▸ Brief
Copy, from the data below, every line that has "shadow" in it.

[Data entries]

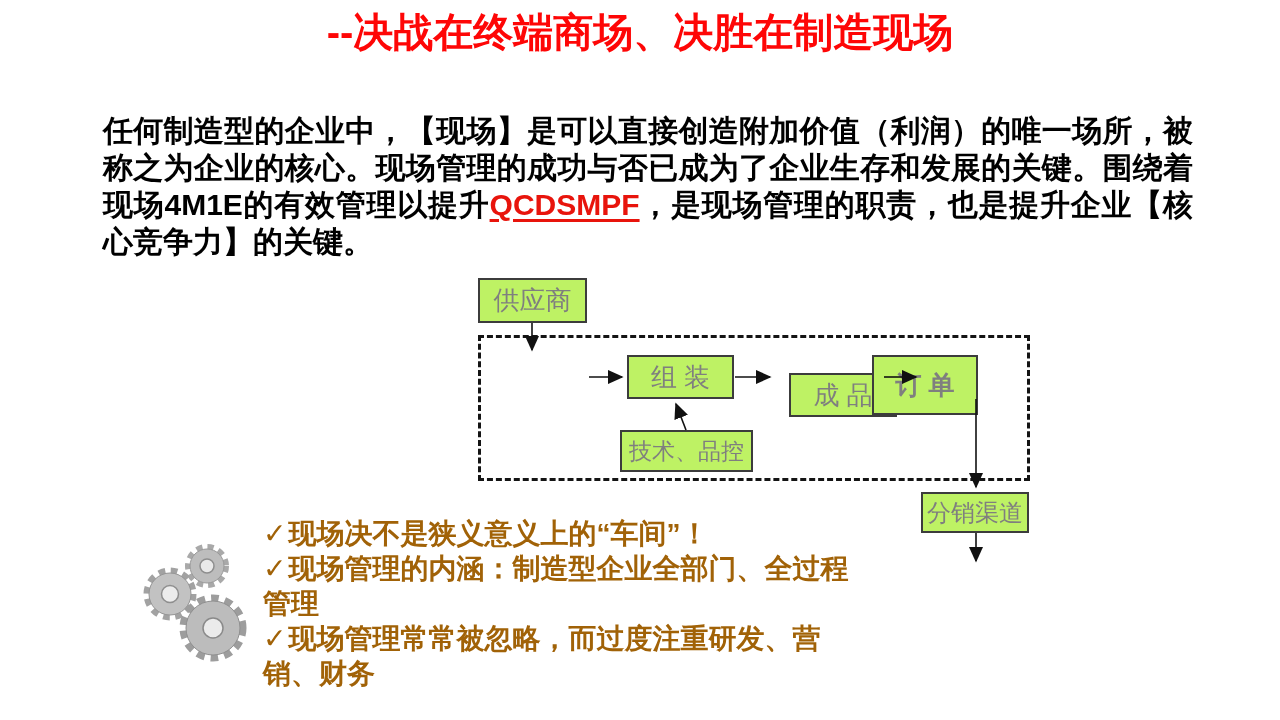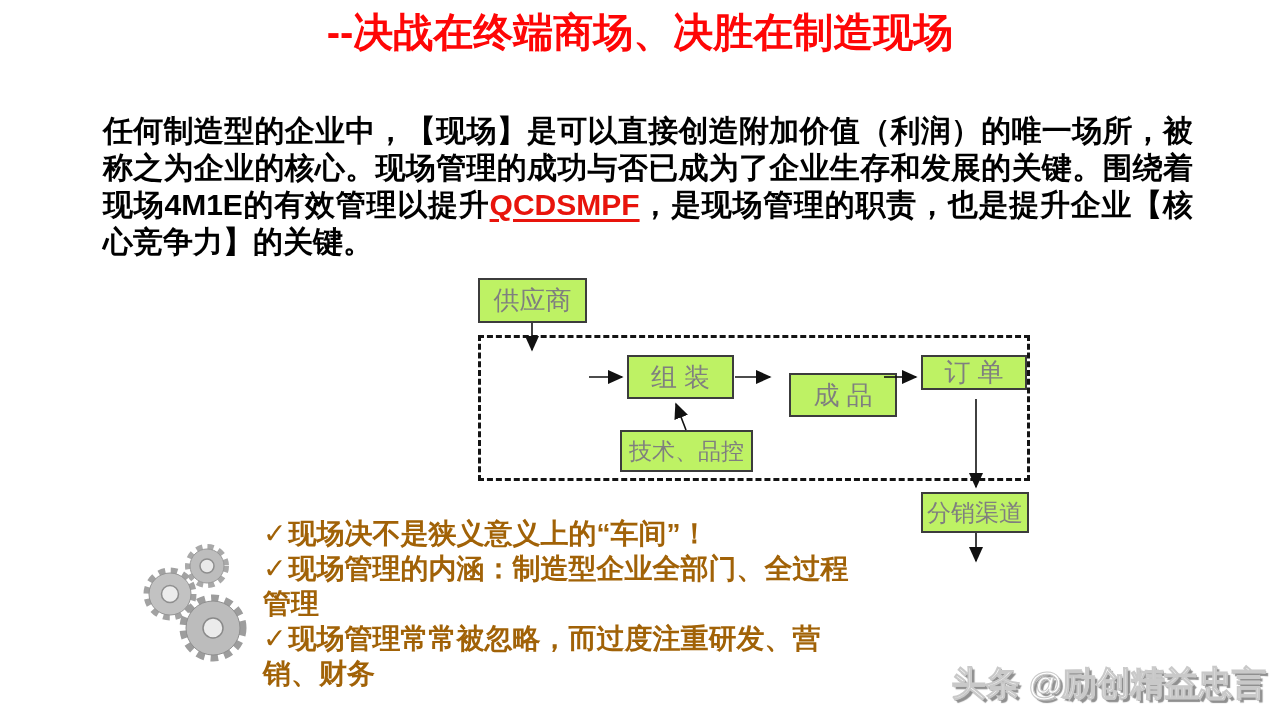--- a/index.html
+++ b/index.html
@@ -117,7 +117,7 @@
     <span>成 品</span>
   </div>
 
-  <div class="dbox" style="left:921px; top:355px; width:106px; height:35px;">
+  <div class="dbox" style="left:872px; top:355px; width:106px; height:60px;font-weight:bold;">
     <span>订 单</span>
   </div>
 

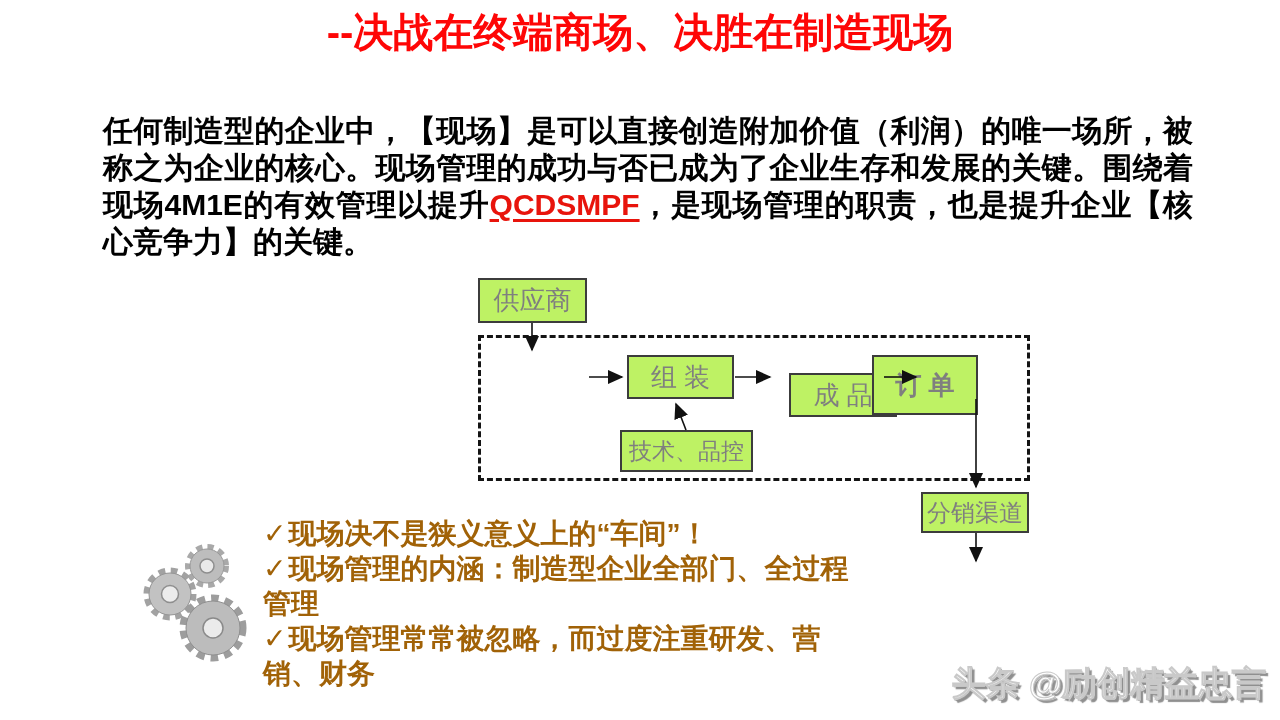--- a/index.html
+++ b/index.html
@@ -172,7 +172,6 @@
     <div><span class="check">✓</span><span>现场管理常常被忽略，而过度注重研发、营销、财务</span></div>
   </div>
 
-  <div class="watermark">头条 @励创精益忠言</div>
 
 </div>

--

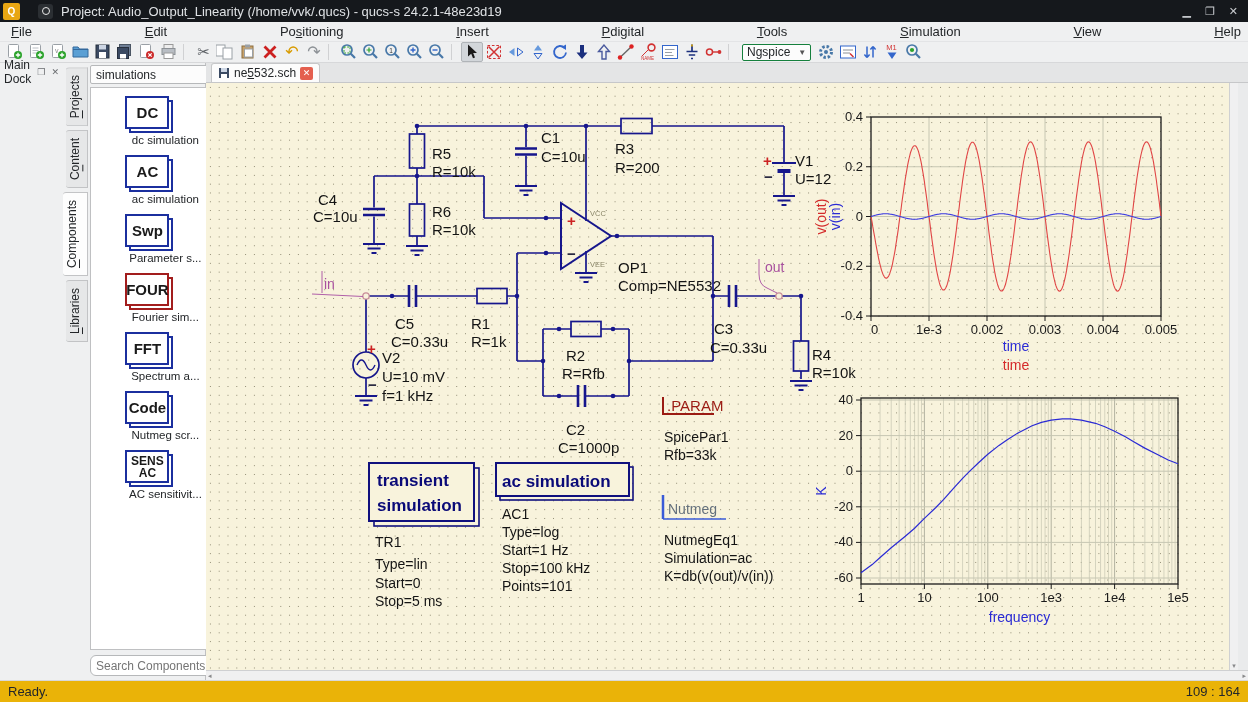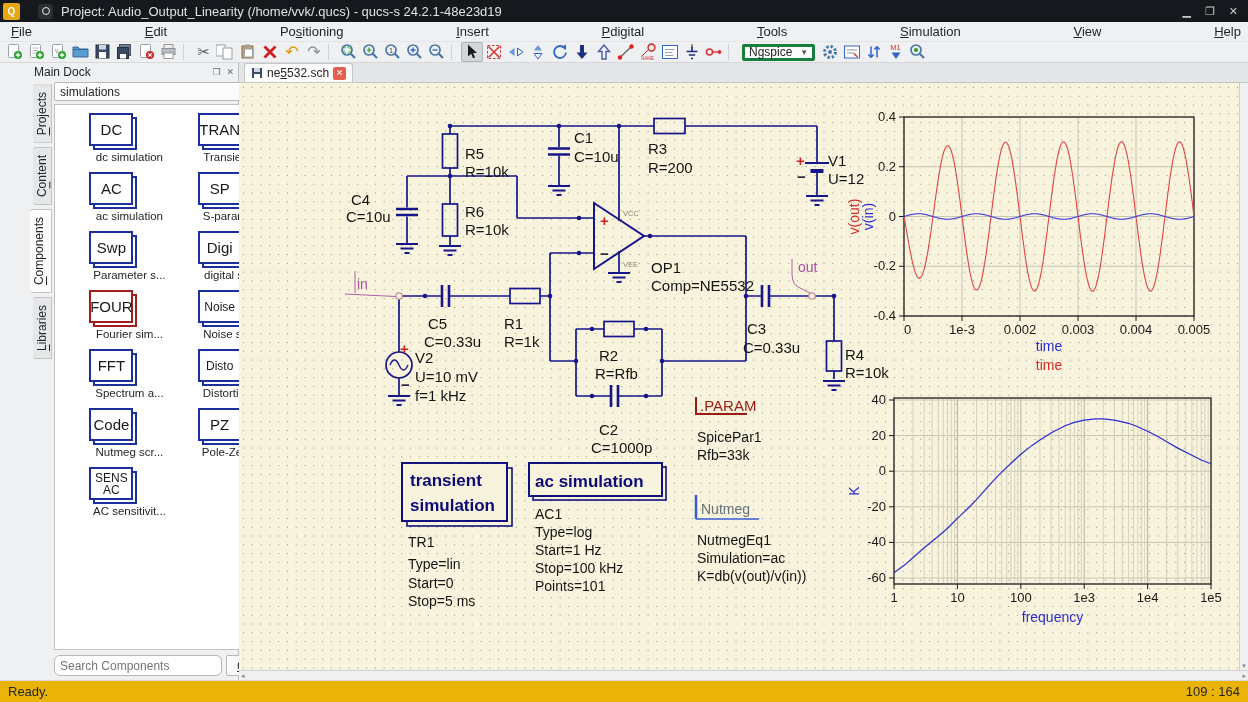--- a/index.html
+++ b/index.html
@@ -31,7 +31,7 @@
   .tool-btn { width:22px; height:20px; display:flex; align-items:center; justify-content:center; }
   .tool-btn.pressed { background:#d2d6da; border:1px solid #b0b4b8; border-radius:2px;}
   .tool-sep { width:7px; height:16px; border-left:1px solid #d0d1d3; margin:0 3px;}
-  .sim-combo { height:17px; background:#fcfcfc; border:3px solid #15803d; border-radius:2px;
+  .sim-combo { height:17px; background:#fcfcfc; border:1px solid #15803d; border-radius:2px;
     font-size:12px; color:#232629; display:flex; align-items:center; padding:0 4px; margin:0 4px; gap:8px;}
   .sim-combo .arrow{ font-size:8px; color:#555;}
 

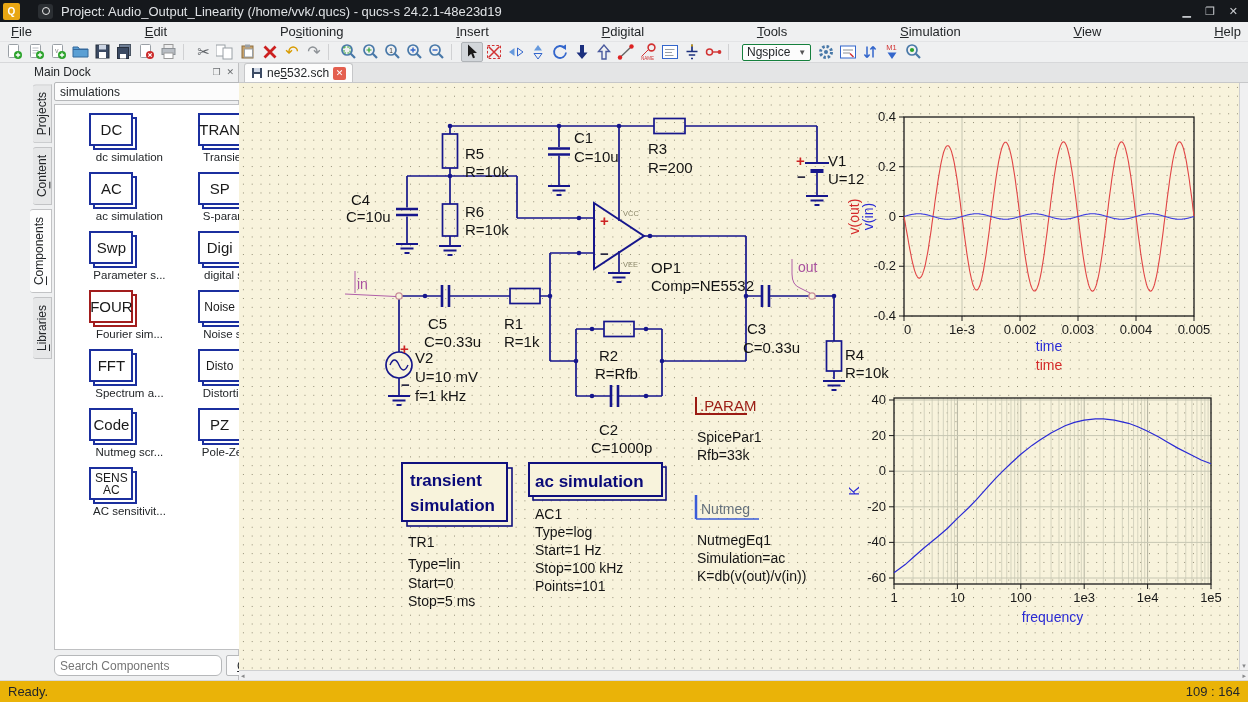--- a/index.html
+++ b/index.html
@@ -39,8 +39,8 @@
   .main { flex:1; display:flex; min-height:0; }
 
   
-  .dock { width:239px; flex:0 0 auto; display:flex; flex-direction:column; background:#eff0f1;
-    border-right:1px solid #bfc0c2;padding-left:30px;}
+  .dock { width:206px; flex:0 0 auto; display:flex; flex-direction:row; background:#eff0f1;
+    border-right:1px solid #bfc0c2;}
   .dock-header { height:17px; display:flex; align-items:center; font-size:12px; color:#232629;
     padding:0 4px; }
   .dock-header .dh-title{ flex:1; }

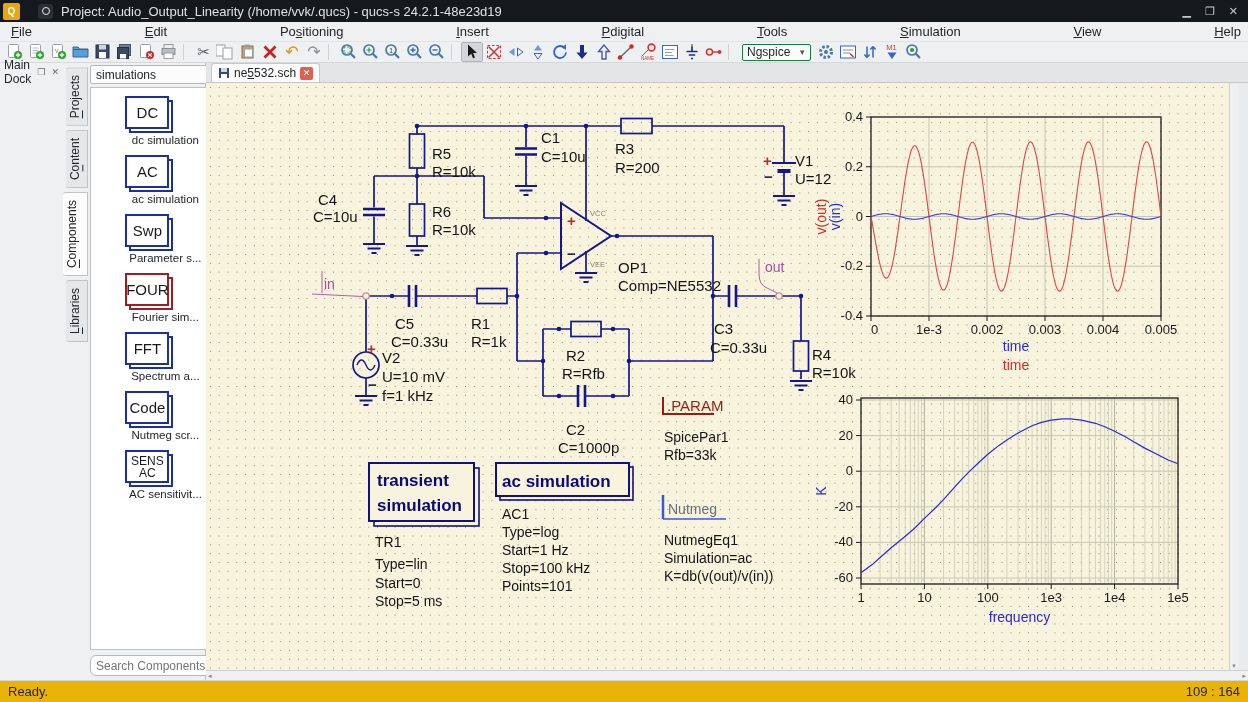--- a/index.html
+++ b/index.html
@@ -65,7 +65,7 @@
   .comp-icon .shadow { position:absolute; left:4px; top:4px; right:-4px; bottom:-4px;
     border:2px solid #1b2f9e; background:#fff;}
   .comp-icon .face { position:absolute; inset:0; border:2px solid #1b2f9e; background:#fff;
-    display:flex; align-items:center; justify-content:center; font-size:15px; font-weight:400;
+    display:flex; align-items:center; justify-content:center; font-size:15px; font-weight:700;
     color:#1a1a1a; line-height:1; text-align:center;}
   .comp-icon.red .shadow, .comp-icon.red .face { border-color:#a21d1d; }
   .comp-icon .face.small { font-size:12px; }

* * *

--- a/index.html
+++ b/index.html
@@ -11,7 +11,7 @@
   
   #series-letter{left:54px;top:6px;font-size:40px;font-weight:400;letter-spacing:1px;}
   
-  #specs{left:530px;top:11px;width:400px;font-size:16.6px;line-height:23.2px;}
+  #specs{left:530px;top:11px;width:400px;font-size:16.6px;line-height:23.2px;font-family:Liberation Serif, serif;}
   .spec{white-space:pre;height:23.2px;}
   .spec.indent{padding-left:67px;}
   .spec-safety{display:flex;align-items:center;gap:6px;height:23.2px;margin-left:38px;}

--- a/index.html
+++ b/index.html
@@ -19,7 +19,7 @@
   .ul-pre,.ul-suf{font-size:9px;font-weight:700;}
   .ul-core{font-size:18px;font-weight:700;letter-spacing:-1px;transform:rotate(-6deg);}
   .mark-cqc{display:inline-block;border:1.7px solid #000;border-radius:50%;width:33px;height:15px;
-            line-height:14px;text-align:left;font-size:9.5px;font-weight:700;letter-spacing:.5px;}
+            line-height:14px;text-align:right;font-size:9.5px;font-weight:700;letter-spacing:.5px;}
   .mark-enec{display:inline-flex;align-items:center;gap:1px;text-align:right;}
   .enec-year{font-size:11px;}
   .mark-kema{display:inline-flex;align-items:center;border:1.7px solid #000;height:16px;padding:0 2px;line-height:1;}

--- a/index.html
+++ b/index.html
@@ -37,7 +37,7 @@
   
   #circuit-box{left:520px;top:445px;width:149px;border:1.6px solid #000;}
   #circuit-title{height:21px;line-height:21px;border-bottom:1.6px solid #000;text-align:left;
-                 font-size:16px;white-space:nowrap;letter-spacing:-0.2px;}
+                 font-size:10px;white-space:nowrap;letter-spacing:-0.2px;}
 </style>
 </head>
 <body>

▸ Solution to this task
   .comp-icon .shadow { position:absolute; left:4px; top:4px; right:-4px; bottom:-4px;
   .comp-icon.red .shadow, .comp-icon.red .face { border-color:#a21d1d; }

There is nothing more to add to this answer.